Here is the task for the listing below: output exactly the lines from the one containing "padding-top: 3px ->" through the one containing "background: #0c4a6e ->", and leave out the pictures.
··· Record excerpts ···
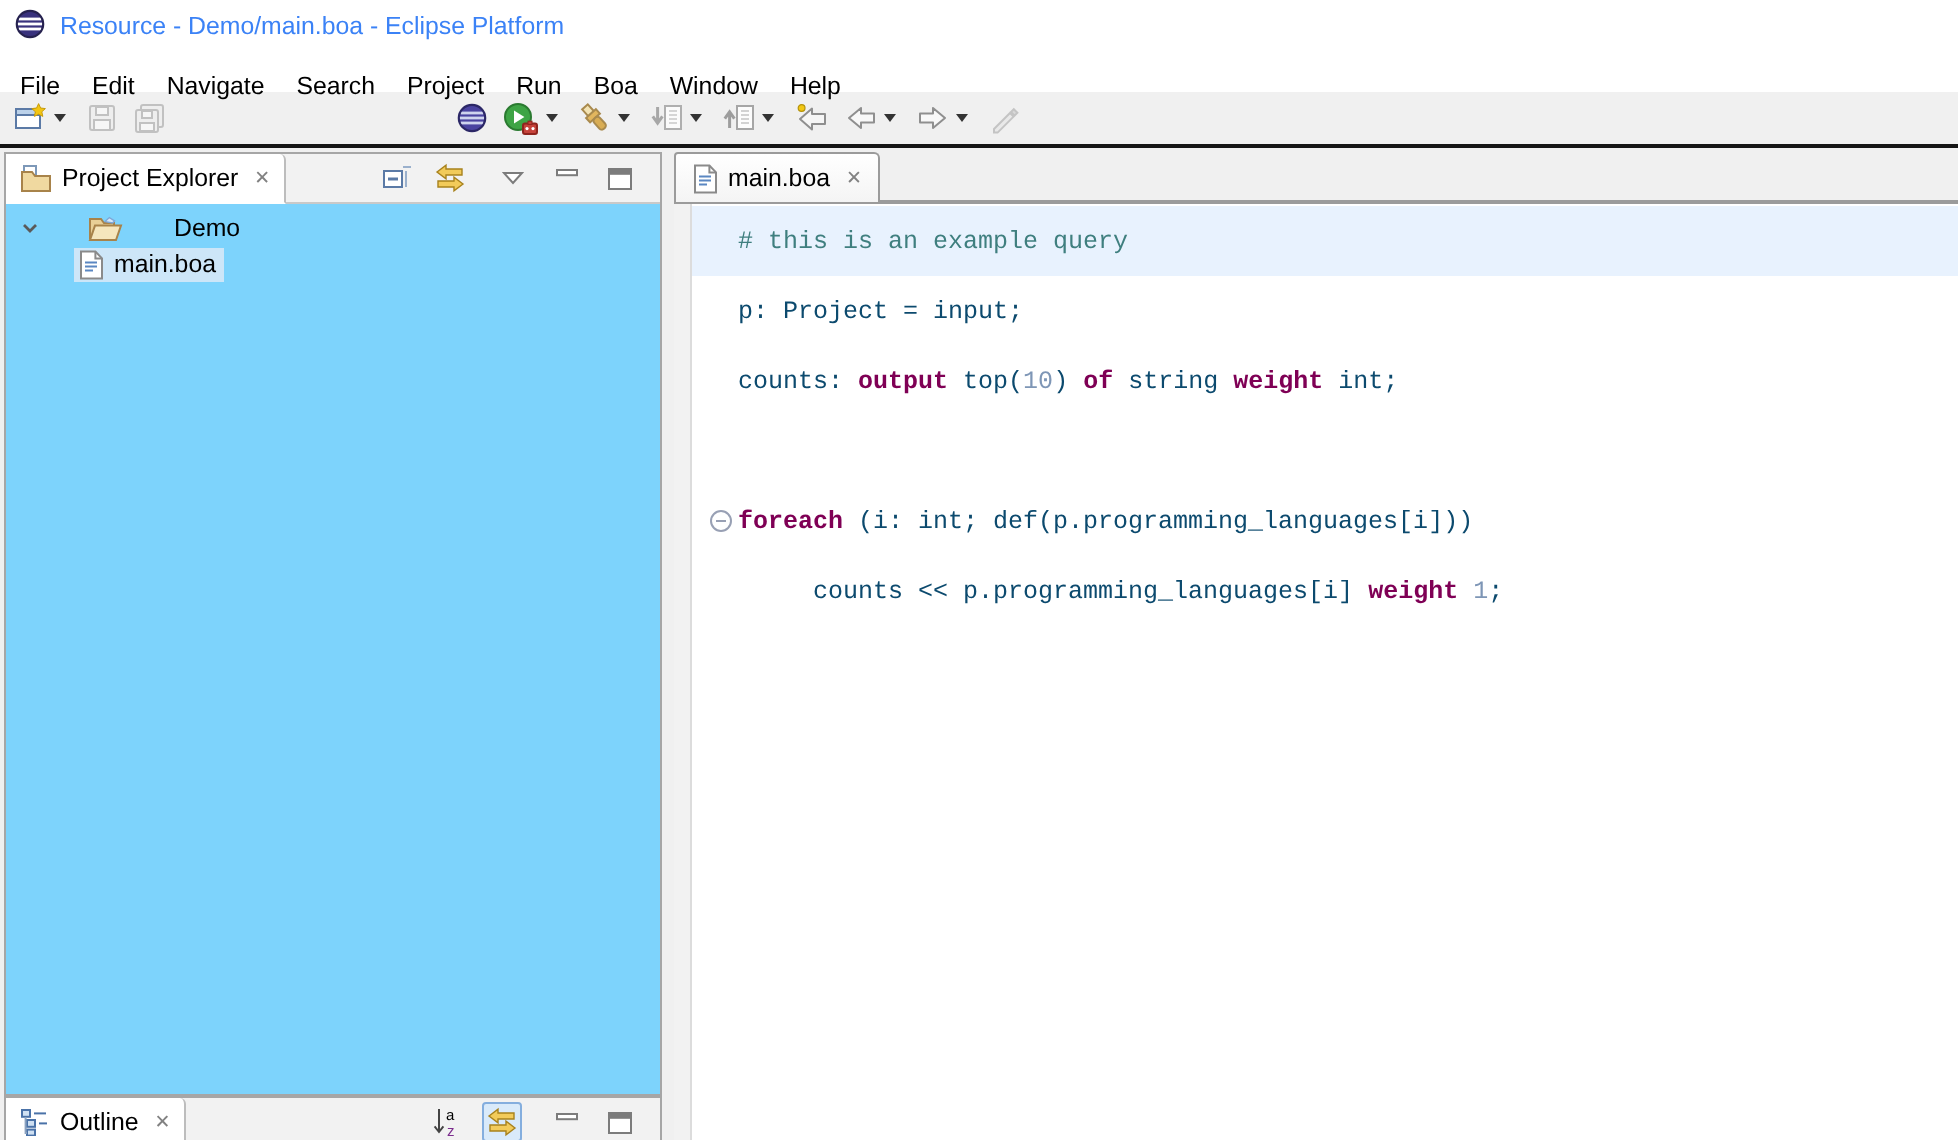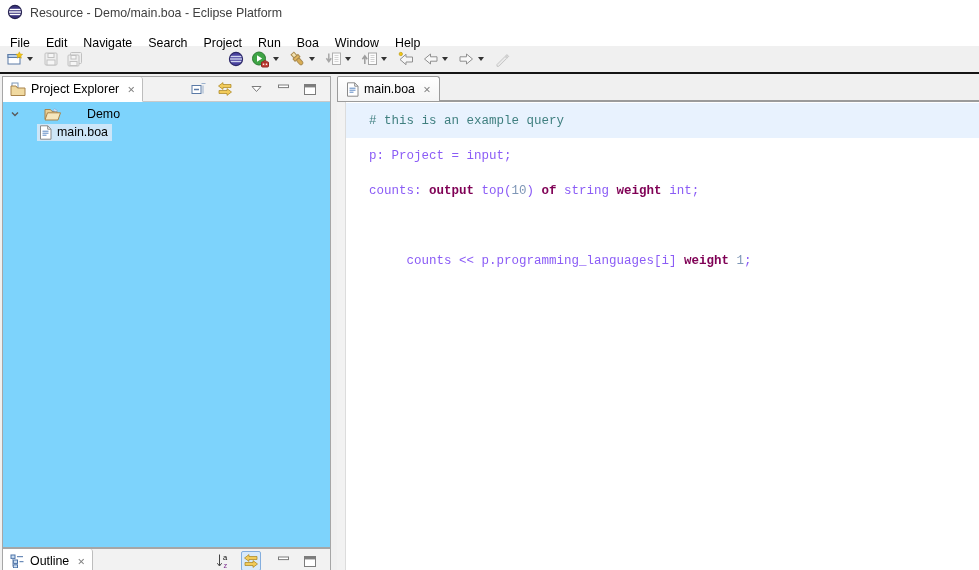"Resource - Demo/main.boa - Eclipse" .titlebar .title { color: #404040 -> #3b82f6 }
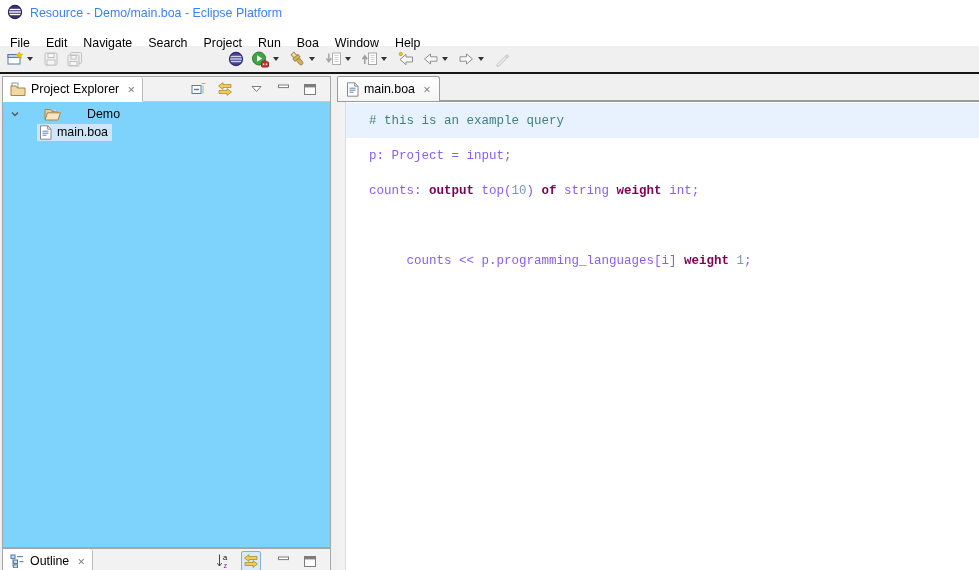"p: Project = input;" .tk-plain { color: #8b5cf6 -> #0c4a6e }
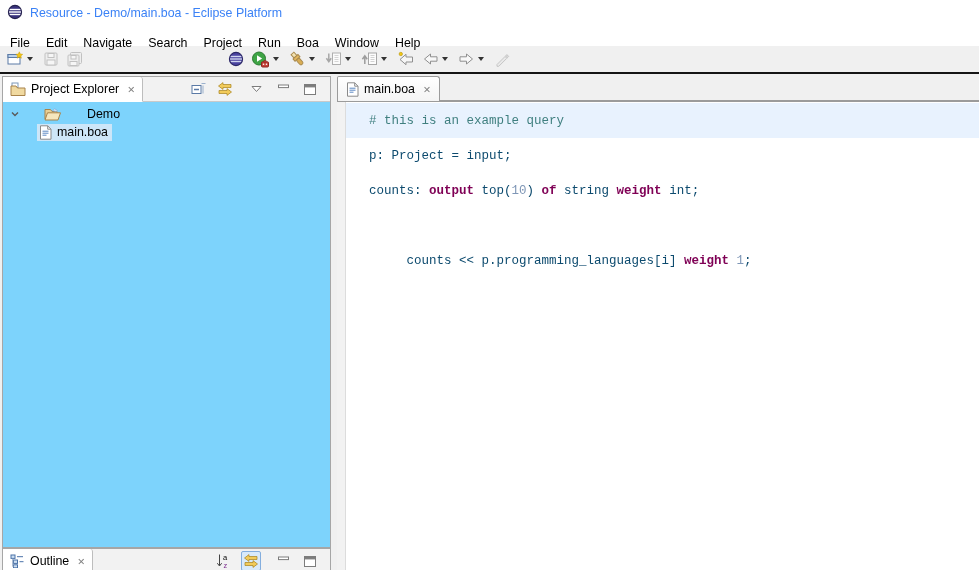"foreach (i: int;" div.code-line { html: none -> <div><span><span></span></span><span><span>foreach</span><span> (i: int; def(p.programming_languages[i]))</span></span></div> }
···
··· Record excerpts ···
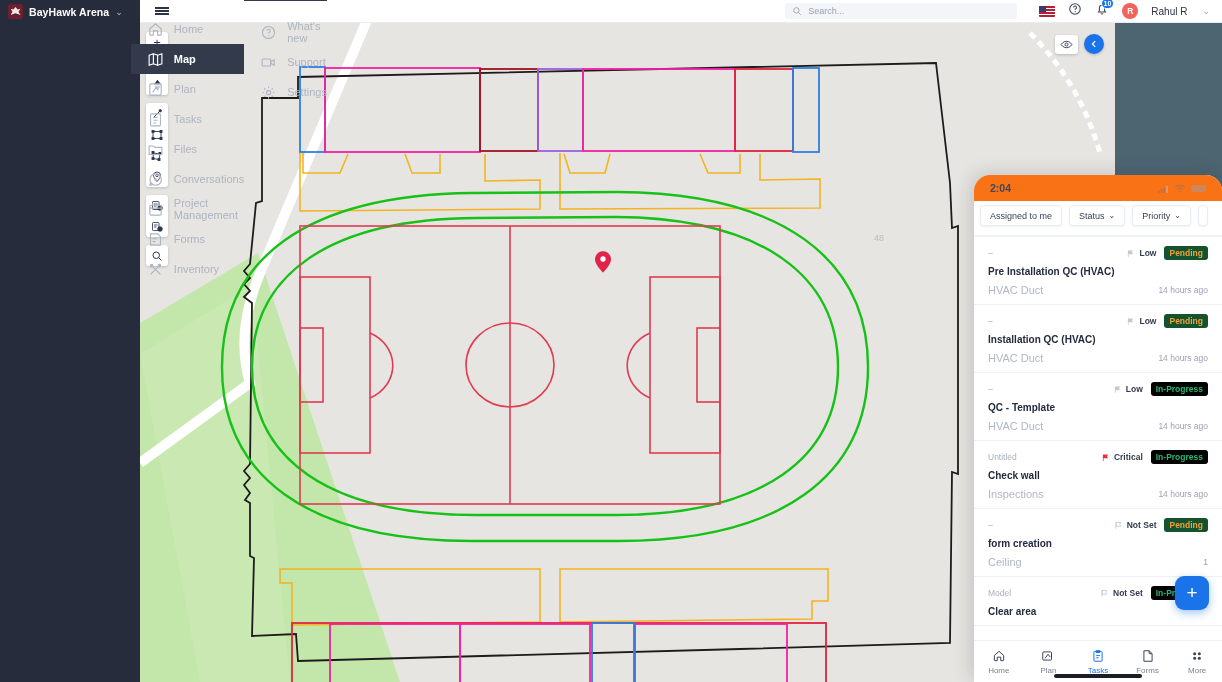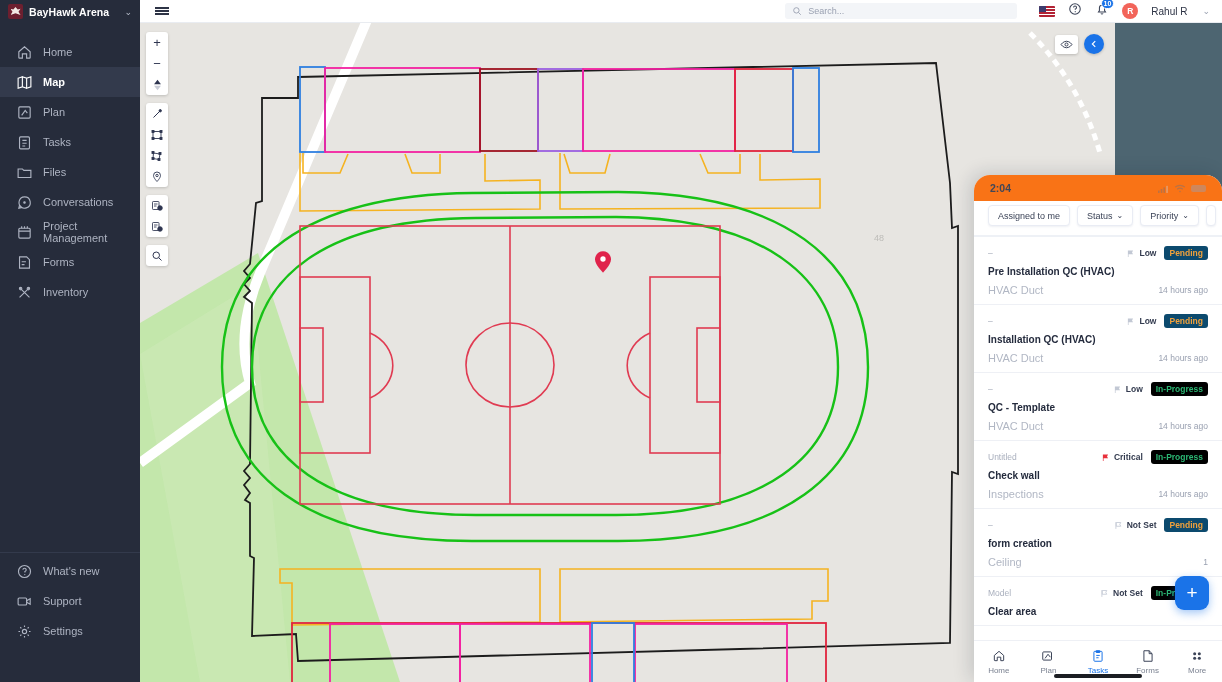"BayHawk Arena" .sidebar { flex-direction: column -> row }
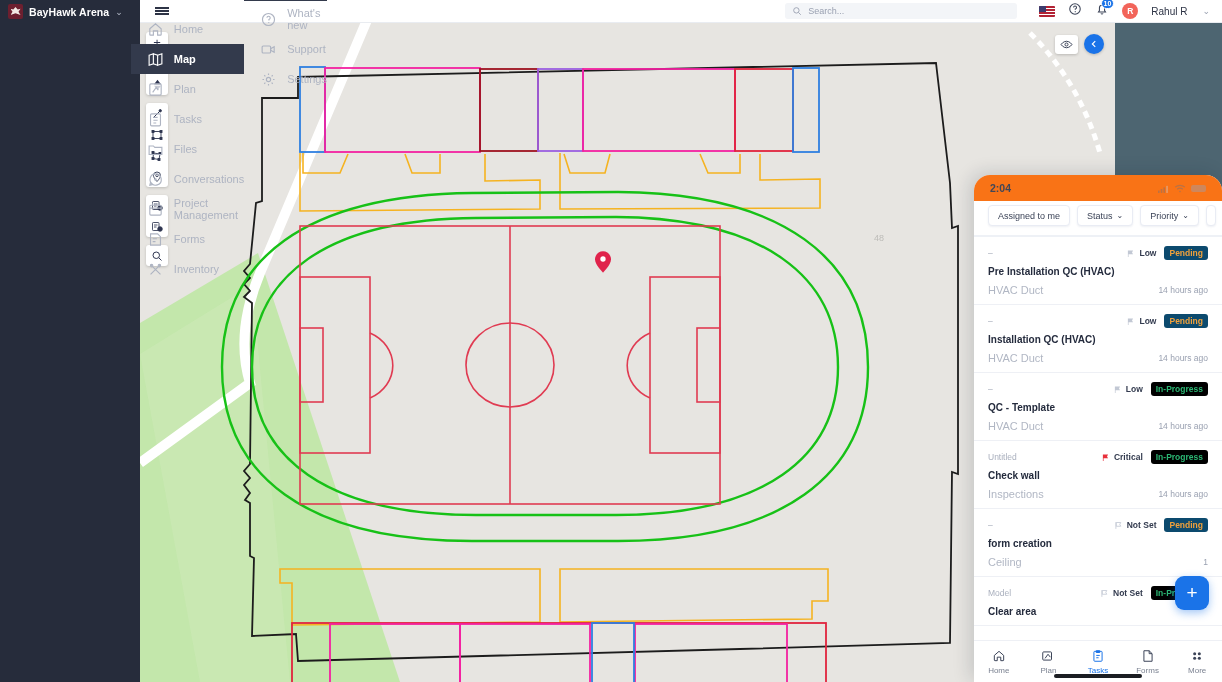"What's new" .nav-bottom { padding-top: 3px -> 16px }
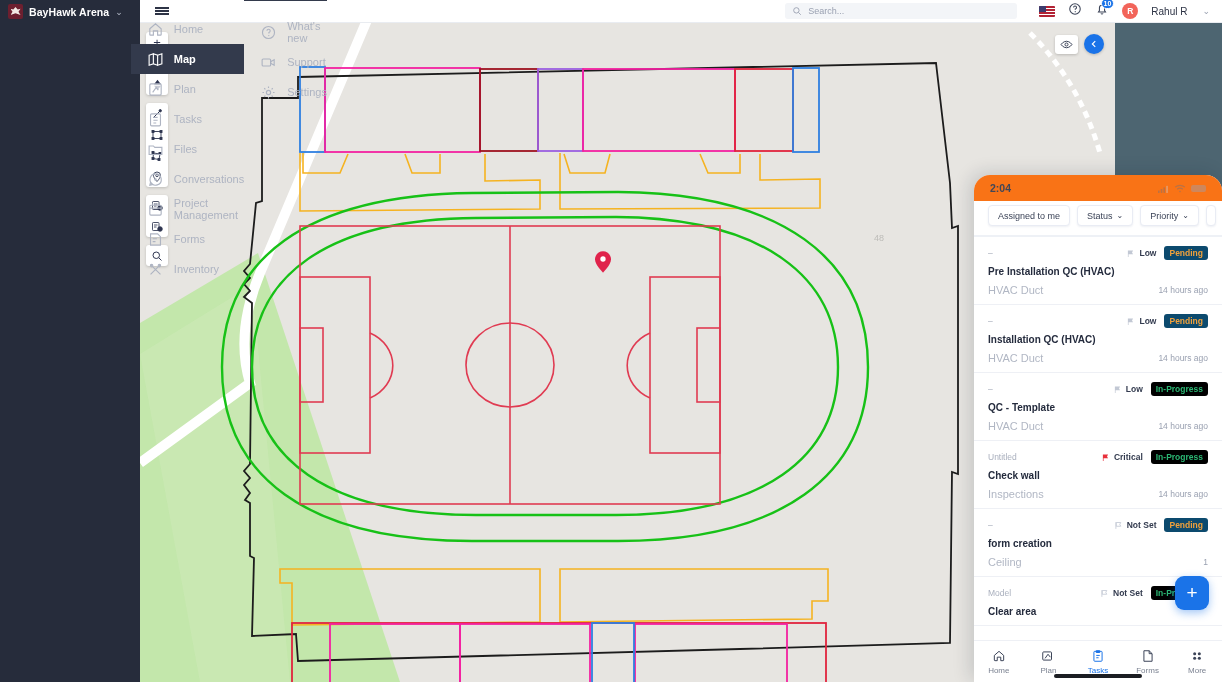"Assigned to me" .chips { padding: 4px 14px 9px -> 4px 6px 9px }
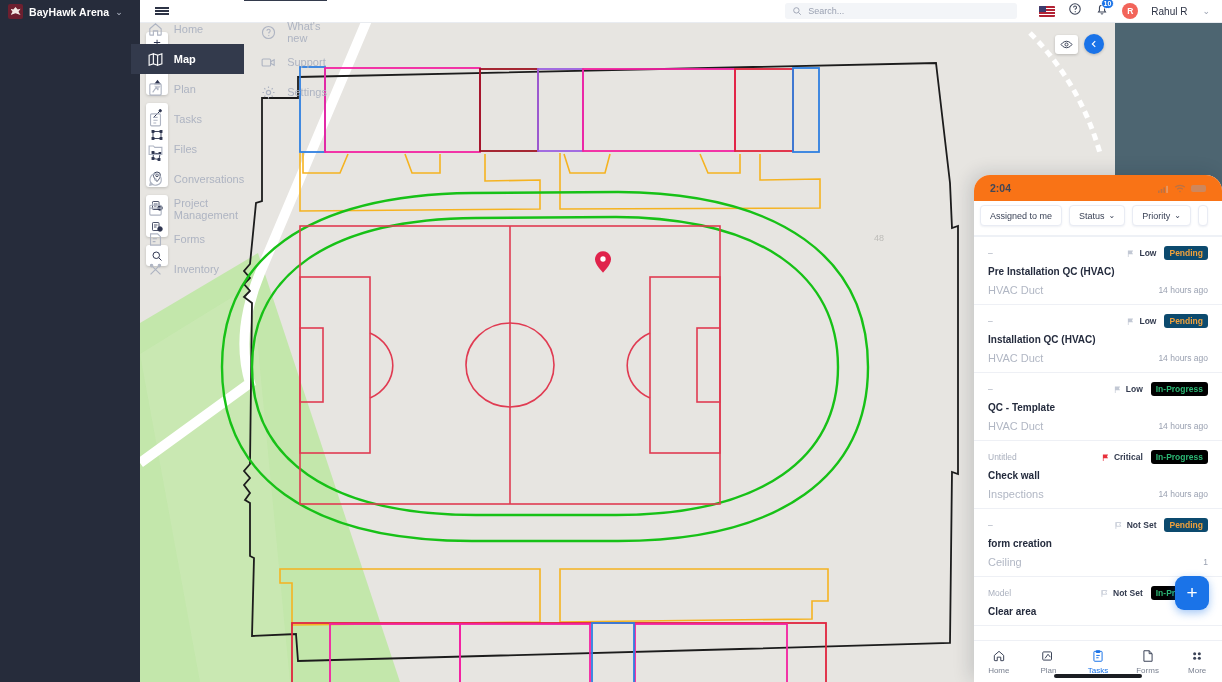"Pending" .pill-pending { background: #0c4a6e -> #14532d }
···
▸ Answer area
"What's new" .nav-bottom { padding-top: 3px -> 16px }
"Assigned to me" .chips { padding: 4px 14px 9px -> 4px 6px 9px }
"Pending" .pill-pending { background: #0c4a6e -> #14532d }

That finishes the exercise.